The Legislature finds and declares the following:
(a)
Persons working in the reproductive health care field, specifically the provision of terminating a pregnancy, are often subject to harassment, threats, and acts of violence by persons or groups.
(b)
In 2000, 30 percent of respondents to a Senate Office of Research survey of 172 California reproductive health care
providers reported they or their families had been targets of acts of violence by groups that oppose reproductive rights at locations away from their clinics or offices.
(c)
Persons and groups that oppose reproductive rights attempt to stop the provision of legal reproductive health care services by threatening reproductive health care service providers, clinics, employees, volunteers, and patients. The names, photographs, spouses’ names, and home addresses of these providers, employees, volunteers, and patients have been posted on Internet Web sites. From one Web site list that includes personal information of reproductive health care service providers, seven persons have been murdered and 14 have been injured. As of August 5, 2002, there are 78 Californians listed on this site. The threat of violence toward reproductive health care service providers and those who assist them has clearly extended beyond the clinic and into the home.
(d)
Nationally, between 1992 and 1996, the number of reproductive health care service providers declined by 14 percent. Nearly one out of every four women must travel more than 50 miles to obtain reproductive health care services dealing with the termination of a pregnancy. There exists a fear on the part of physicians to enter the reproductive health care field and to provide reproductive health care services.
(e)
Reproductive health care services are legal medical procedures.
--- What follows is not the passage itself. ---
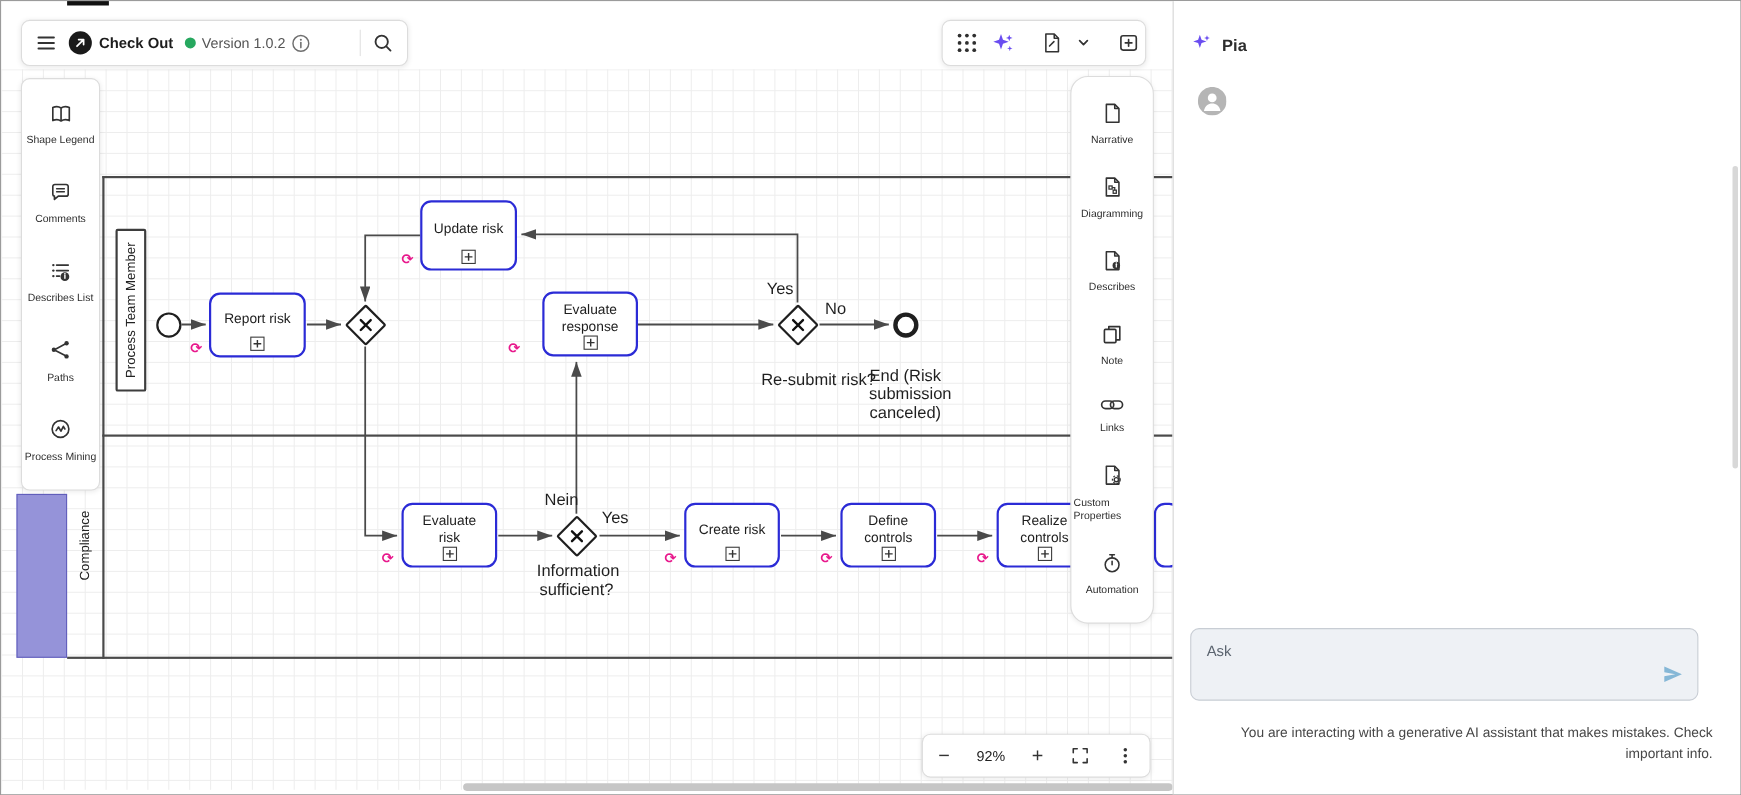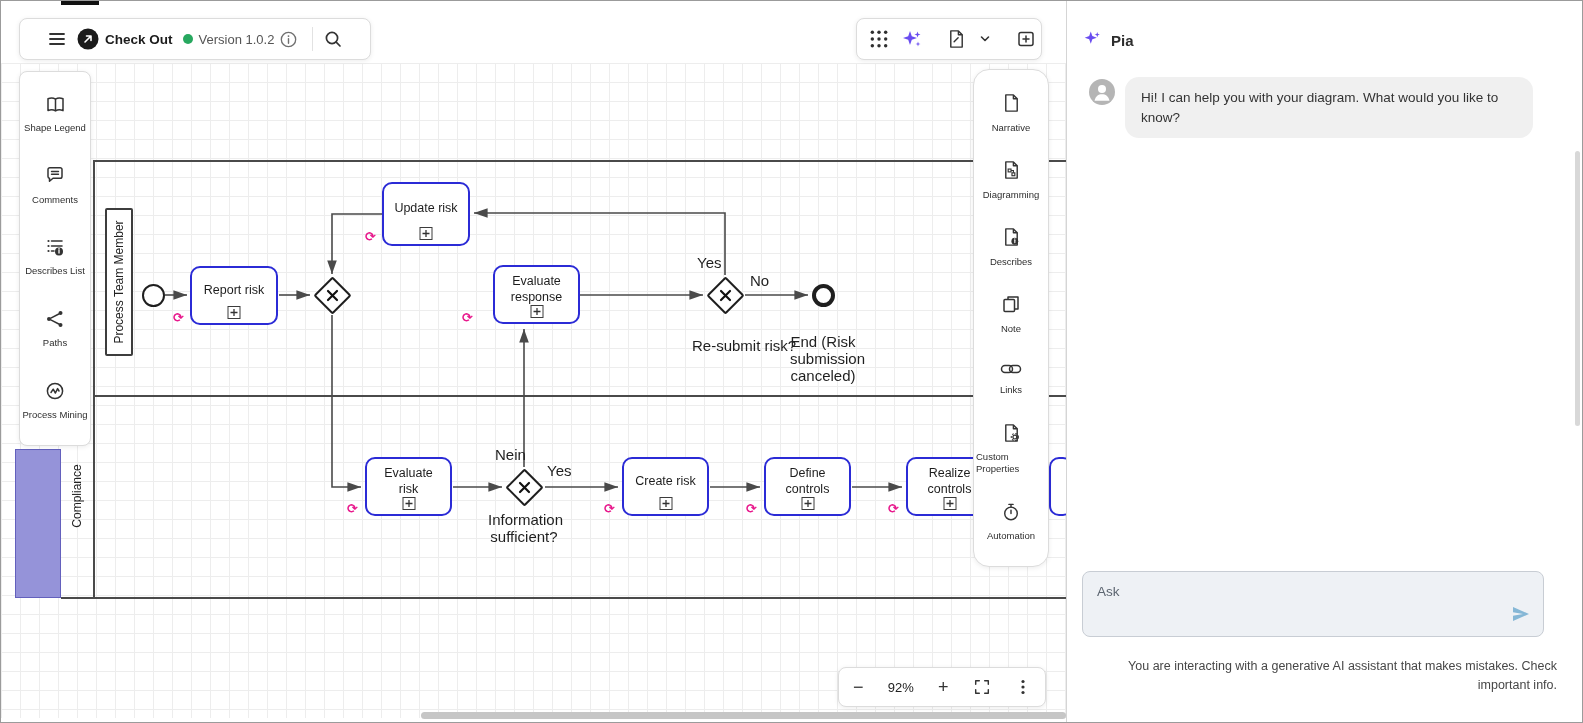"Check Out" div.float { padding: 0 27px -> 0 12px }
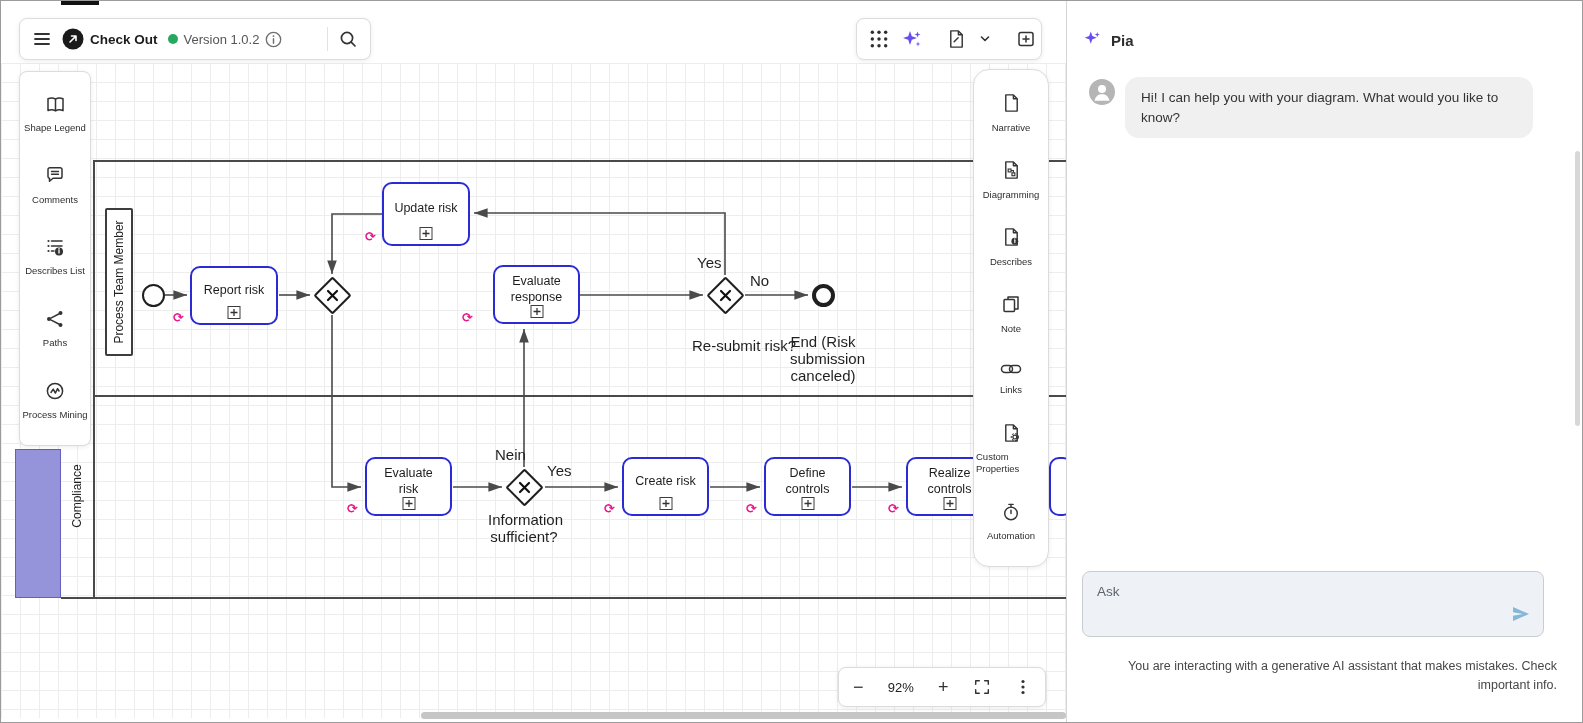"Hi! I can help you" div.bubble { html: <div>Hi! I can help you with your diagram. What would you like to know?</div> -> none }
In order to prevent potential acts of violence from being committed against providers, employees, and volunteers who assist in the provision of reproductive health care services and the patients seeking those services, it is necessary for the Legislature to ensure that the home address information of these individuals is kept confidential.
(f)
The purpose of this chapter is to enable state and local agencies to respond to requests for public records without disclosing the residential location of a reproductive health care services provider, employee, volunteer, or patient, to enable interagency cooperation with the Secretary of State in providing address confidentiality for reproductive health care services providers, employees, volunteers, and patients, and to enable state and local agencies to accept a program participant’s use of an address designated by the Secretary of State as a substitute mailing address.